Just hit 6k and I've never heard anything.


----------



## wstadnick (Feb 9, 2012)

I'll have to check on the way home today. I was thinking the same thing, on all my other vehicles when you hit the recirculate it seems to blow harder then with out, with the cruze though i don't believe it does.

In all honesty though i don't think I'd want it blowing any harder then Max as it is. If anything I'd rather have setting 1-3 a little harder, and 4 can stay it's hurricane setting it is now.


----------



## XtremeRevolution (Jan 19, 2012)

I haven't noticed a difference in noise.


----------



## spacedout (Dec 7, 2010)

fan is twice as loud on recirculate for me.


----------



## The Wolf Wagon (Mar 5, 2012)

Fan is much louder on recirculate.


----------



## XtremeRevolution (Jan 19, 2012)

That is quite strange. Makes me wonder if my recirculate is even doing anything. I'll have to try it a few more times and see what it's doing.

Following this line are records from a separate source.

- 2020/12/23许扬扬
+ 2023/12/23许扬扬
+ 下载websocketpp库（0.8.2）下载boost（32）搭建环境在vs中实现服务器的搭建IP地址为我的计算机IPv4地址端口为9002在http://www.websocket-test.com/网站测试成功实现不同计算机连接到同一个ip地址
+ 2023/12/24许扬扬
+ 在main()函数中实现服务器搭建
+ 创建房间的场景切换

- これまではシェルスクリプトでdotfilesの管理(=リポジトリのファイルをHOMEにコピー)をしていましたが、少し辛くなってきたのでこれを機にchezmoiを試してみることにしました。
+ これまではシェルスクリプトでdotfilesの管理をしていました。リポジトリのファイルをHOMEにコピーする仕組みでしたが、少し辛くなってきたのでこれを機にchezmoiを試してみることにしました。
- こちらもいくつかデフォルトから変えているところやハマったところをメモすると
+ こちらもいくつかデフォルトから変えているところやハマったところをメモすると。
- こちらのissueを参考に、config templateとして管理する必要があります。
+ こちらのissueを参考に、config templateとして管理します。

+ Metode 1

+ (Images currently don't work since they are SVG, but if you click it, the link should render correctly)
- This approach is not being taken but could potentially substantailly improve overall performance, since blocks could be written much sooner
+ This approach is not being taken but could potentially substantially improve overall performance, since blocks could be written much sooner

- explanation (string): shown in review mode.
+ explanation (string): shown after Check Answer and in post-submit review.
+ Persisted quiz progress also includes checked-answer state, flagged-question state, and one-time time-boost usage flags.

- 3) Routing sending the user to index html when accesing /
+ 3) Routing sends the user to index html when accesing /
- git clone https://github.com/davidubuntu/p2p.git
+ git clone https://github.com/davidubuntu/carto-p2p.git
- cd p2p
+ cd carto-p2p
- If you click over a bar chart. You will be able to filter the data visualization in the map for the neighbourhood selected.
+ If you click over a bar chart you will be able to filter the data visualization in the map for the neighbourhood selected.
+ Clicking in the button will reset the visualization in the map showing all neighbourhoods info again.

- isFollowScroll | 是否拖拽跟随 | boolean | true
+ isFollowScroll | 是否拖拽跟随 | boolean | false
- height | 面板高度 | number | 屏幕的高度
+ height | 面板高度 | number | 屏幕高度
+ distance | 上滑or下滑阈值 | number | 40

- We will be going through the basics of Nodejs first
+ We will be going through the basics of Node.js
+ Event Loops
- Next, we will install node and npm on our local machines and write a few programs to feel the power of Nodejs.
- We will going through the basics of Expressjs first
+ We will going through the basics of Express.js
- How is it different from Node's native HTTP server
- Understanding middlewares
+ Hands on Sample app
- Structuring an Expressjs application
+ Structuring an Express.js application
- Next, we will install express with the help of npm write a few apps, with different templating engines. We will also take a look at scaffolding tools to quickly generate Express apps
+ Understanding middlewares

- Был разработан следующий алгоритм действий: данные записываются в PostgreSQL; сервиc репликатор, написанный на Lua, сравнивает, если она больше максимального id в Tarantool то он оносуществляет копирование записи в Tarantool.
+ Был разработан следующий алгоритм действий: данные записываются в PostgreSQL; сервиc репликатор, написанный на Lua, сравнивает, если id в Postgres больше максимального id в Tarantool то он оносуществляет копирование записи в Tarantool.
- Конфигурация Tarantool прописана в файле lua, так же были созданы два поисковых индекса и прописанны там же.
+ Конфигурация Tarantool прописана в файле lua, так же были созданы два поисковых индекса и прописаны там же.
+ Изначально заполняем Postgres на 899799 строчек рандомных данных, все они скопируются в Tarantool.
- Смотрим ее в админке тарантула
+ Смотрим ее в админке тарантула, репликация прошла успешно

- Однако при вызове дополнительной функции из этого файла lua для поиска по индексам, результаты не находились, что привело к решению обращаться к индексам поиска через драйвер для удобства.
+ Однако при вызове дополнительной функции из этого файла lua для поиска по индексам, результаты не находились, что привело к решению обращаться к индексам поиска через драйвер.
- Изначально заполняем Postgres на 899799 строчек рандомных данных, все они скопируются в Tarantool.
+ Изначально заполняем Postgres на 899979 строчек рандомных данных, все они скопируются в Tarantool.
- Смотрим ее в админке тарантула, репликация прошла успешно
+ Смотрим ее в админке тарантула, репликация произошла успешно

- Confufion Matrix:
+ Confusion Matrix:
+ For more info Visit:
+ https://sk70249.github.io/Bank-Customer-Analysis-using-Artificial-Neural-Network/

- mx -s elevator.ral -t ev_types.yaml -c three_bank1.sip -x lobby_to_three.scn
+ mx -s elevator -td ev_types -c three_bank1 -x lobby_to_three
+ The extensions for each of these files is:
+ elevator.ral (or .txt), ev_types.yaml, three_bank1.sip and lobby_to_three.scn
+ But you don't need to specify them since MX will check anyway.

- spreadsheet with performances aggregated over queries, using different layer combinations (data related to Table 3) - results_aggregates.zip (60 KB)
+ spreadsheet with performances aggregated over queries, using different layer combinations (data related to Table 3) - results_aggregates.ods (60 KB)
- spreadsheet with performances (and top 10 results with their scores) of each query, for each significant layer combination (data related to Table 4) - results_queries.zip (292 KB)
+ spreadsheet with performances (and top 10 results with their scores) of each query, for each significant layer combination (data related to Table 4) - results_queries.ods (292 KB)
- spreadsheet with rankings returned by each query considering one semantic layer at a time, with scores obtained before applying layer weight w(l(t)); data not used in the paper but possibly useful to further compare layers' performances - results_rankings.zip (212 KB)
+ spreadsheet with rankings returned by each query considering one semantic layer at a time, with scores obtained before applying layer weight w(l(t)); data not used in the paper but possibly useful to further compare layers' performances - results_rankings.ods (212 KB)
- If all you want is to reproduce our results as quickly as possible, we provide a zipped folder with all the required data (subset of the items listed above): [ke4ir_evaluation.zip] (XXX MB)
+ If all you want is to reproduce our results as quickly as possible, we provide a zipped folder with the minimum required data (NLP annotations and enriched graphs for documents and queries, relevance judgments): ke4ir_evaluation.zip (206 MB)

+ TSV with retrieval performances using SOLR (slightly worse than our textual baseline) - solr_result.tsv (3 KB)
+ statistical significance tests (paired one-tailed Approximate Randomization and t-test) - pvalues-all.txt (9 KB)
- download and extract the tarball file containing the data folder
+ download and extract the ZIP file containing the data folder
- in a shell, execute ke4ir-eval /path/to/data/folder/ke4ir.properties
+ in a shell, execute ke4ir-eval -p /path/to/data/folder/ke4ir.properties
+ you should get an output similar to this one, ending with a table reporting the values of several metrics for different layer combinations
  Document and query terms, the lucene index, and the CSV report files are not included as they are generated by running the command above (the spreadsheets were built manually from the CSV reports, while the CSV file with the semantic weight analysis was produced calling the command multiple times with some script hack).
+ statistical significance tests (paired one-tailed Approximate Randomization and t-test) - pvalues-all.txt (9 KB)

I know it is louder on my other two cars, so it was a bit strange for me.


----------



## jblackburn (Apr 14, 2012)

> I've never notice a difference in the sound of air coming out when on or off recirculate mode. What I can hear is the electric motors moving the doors when I change any setting on the system. But I can hear it only when the fan speed is on one and the engine is idling.


That may explain it. I was playing with it this morning while driving on fan speed 2/3. May have been too noisy inside the car for me to hear. They said they replaced the control module and that supposedly got recirculate mode to work, but I can't hear any motor move a flap like in my other cars, or hear any difference in airflow.



> That is quite strange. Makes me wonder if my recirculate is even doing anything. I'll have to try it a few more times and see what it's doing. I know it is louder on my other two cars, so it was a bit strange for me.


I know that mine was NOT doing anything, because I could still smell exhaust odors.



> In all honesty though i don't think I'd want it blowing any harder then Max as it is. If anything I'd rather have setting 1-3 a little harder, and 4 can stay it's hurricane setting it is now.


The point of recirculate is to cool down the car faster. The air gets colder since it's not being drawn in from directly outside when it's 90+ outside. On our Camry, it makes the air much colder to cool down the car more quickly after it's been sitting in the sun.

2 of you say that yours does get much louder - that's because the air intake is now inside the car. That sucking from the fan has the same effect as if you turn up a vacuum cleaner while you're vacuuming, and I believe that's how the recirculate mode SHOULD behave.

Hmmmm...still thinking mine's not working, but I only had about a 5 minute drive this morning from the dealer to the Metro stop. I'll see if I can hear anything different tonight.


----------



## dby2011 (May 14, 2011)

I never really noticed the difference either in fan speed when using the recirculating mode. No you guys got me wondering. I hope this is normal.


----------



## wstadnick (Feb 9, 2012)

Just checked mying when i ran to Timmy's, there is absolutely no difference in my when switching the recirc on and off. Even at different speeds there's no sounds difference or speed difference.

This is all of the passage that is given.